Between 2020 and 2026, I developed hardware and software architectures to mitigate memory safety exploits and subsequent data exposure. Despite the availability of memory-safe languages, slow adoption leaves systems vulnerable to persistent software exploits. Furthermore, modern microarchitectural optimizations have extended these threats to speculative execution such as speculative buffer overflows, which can bypass software-level protections. Addressing these vulnerabilities requires fundamental improvements across compilers, operating systems, and hardware abstractions.
While sandboxing is a vital defense, it remains imperfect.

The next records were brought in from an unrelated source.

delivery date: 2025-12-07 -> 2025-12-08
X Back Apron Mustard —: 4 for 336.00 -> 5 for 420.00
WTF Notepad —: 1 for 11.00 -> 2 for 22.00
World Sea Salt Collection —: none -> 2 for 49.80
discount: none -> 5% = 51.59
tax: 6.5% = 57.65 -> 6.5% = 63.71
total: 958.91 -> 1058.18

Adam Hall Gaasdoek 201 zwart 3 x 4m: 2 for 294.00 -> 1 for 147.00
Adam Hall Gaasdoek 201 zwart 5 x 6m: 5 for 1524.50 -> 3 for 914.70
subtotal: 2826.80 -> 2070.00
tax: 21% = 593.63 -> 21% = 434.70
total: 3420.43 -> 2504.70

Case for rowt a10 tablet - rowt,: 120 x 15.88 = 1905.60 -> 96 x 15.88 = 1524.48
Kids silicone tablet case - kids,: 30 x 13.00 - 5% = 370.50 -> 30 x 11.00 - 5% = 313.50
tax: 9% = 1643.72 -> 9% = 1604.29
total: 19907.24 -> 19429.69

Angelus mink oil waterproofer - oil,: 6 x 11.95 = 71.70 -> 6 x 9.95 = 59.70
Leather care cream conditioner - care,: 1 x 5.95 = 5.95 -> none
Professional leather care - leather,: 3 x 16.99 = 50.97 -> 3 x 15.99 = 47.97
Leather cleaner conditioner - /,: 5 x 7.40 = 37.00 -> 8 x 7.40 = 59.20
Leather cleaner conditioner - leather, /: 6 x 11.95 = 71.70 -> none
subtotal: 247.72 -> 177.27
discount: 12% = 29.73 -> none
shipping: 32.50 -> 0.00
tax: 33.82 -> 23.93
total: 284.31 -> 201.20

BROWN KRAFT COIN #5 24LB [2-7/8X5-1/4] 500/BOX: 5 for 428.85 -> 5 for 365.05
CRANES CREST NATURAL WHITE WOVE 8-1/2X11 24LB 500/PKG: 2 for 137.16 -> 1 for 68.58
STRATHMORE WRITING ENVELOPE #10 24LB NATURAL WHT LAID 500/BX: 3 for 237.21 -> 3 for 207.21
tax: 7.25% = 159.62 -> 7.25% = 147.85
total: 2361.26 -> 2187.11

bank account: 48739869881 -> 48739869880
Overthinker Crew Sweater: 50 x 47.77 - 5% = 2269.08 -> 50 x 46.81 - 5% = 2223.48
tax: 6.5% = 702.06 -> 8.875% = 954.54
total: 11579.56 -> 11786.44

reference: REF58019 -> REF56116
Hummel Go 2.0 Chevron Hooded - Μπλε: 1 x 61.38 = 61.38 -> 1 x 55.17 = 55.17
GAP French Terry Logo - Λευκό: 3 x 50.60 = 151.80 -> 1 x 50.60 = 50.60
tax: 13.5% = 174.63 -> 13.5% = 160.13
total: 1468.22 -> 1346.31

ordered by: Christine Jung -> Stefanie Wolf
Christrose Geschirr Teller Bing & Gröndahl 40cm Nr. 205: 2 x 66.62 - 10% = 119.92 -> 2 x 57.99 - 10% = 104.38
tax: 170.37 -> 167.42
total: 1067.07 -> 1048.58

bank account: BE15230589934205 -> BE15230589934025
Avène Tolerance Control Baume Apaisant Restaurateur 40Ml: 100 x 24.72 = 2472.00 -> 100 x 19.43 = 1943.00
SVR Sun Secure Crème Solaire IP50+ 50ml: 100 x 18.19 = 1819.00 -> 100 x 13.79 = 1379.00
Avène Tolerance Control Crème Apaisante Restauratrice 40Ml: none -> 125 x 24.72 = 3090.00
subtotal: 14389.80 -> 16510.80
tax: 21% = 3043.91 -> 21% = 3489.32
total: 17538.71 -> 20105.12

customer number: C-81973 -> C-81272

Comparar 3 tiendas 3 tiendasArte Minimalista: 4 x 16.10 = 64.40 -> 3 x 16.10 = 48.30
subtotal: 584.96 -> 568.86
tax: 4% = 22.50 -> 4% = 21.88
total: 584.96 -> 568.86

In-process fault isolation has gained traction for its low IPC and startup overhead, yet it remains susceptible to microarchitectural threats. In Swivel, we analyzed how Spectre vulnerabilities compromise WebAssembly (WASM) and developed compiler-level mitigations to prevent data leakage. However, as noted in our extensive study in SoK: Practical Foundations for Spectre Defenses, software-only solutions cannot realistically defend against the entire spectrum of speculative execution attacks. Consequently, in HFI, we proposed a hardware-centric design to eliminate these vulnerabilities while simultaneously improving the efficiency of in-process sandboxing.
At Google, I contributed to research efforts evaluating security instruction set architectures including ARM MTE (performance in practice), CHERI, and LFI to achieve memory safety and efficient sandboxing for real-world workloads. As part of these initiatives, I supported university collaborations and mentored PhD students.